The need for nutritional support in the critically ill and in those undergoing surgery is well studied. Such trials have focused on enteral and parenteral feeding.2 Although the benefits of enteral feeding are universally accepted, there is controversy regarding early versus late institution of parenteral nutrition.3 It is important to note that in the landmark study by Casaer et al.,4 the late parenteral group was initially supported with a 5% glucose solution. Indeed, early parenteral feeding may not prevent muscle wasting suggesting that this occurrence is complex.5 From an energy standpoint, it is possible that this means that endogenous carbohydrate production may not be decreased by this strategy in the early phase of critical illness.
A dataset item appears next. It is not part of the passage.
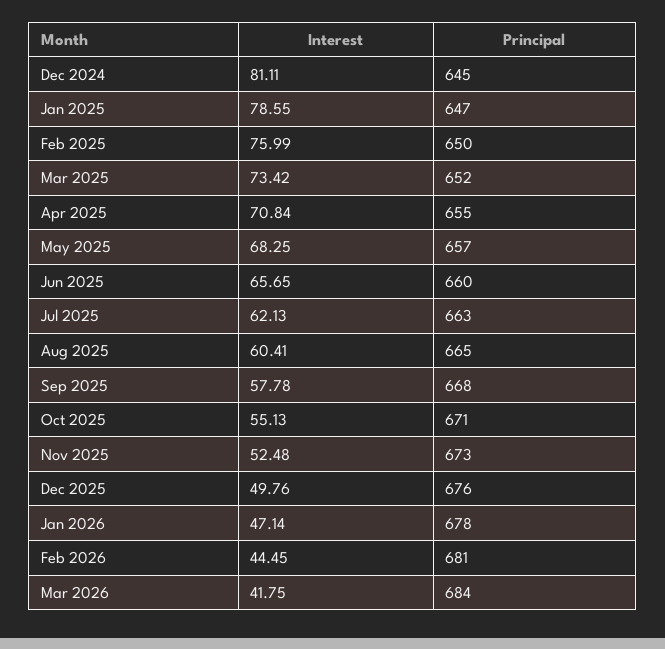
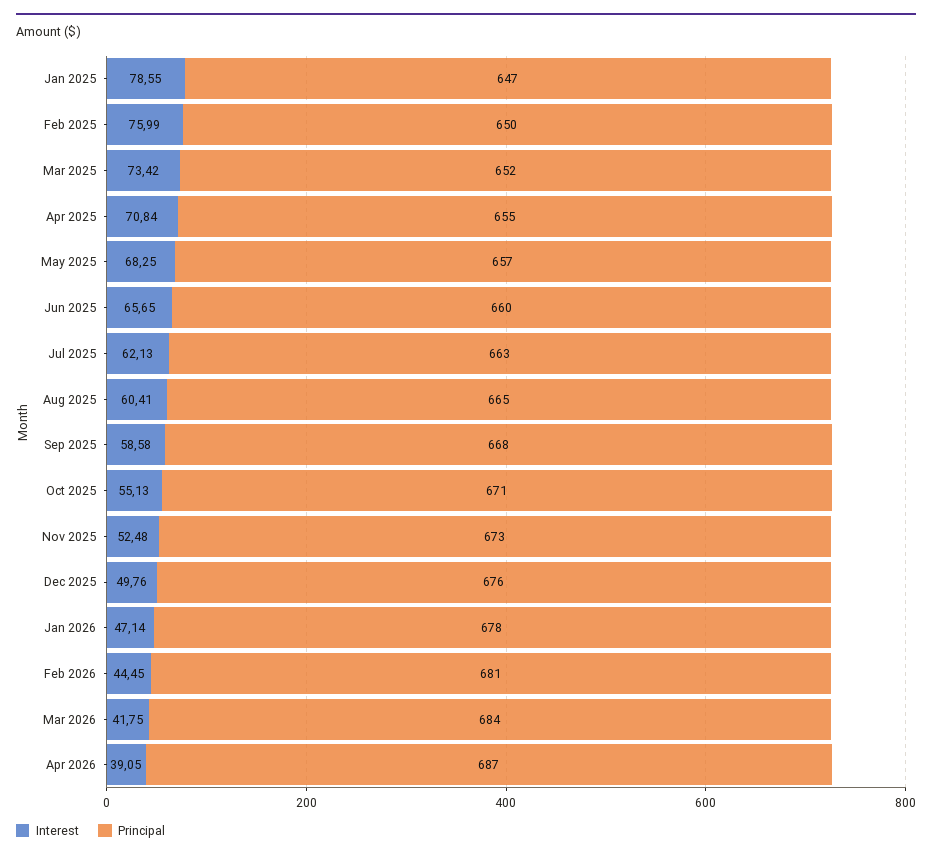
Interest, Dec 2024: 81.11 -> none
Principal, Dec 2024: 645 -> none
Interest, Sep 2025: 57.78 -> 58.58
Interest, Apr 2026: none -> 39.05
Principal, Apr 2026: none -> 687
Less documented in current literature is the benefit of dextrose in traditional maintenance intravenous solutions during fasting episodes, particularly during the preoperative period.6 An ingenious trend has been to question the usual overnight fast before elective surgery.7 There are a significant number of studies lead by Ljungqvist and associates from the Karolinska Institute in Sweden indicating that ingestion or infusion of a carbohydrate solution 2–3 hours before major surgery is beneficial.8,9 This has been observed to prevent postoperative insulin resistance associated with endogenous carbohydrate production. There have also been reports of decreased postoperative muscle wasting and improved immune function when using this strategy.10,11 This suggests that preoperative exogenous carbohydrate can affect postoperative metabolism. In assist device candidates, the simplest usage of such an approach would comprise a maintenance intravenous solution containing dextrose to compensate for poor oral intake. More complex schemes perhaps using preoperative enteral feeds need further investigation.

The nutritional support study by Scurlock et al.12 in the current issue of our journal derives its importance from within this perspective. The authors are to be commended for using a standardized protocol in VAD recipients. They have included the preimplant period together with the postoperative period. These may have to be separated in future studies. They have shown that enteral feeding should be attempted despite low-flow states or when on inotropic support. Such feeding even in small quantities could be beneficial in stimulating the intestinal mucosa and preventing bacterial translocation.13 They have also shown that when needed, parenteral nutrition is safe in assist device patients. This is significant because, as the authors discuss, it has been suggested that parenteral nutrition may be unsafe in VAD recipients. The authors have laid the foundation for an evolving protocol that can be modified and validated with prospective studies in the future. Such studies could borrow from general surgery strategies but not necessarily assume that patients with advanced heart failure will respond similarly. This should stimulate the development of tailored nutritional support guidelines for all phases of management in the course of treating patients with advanced heart failure.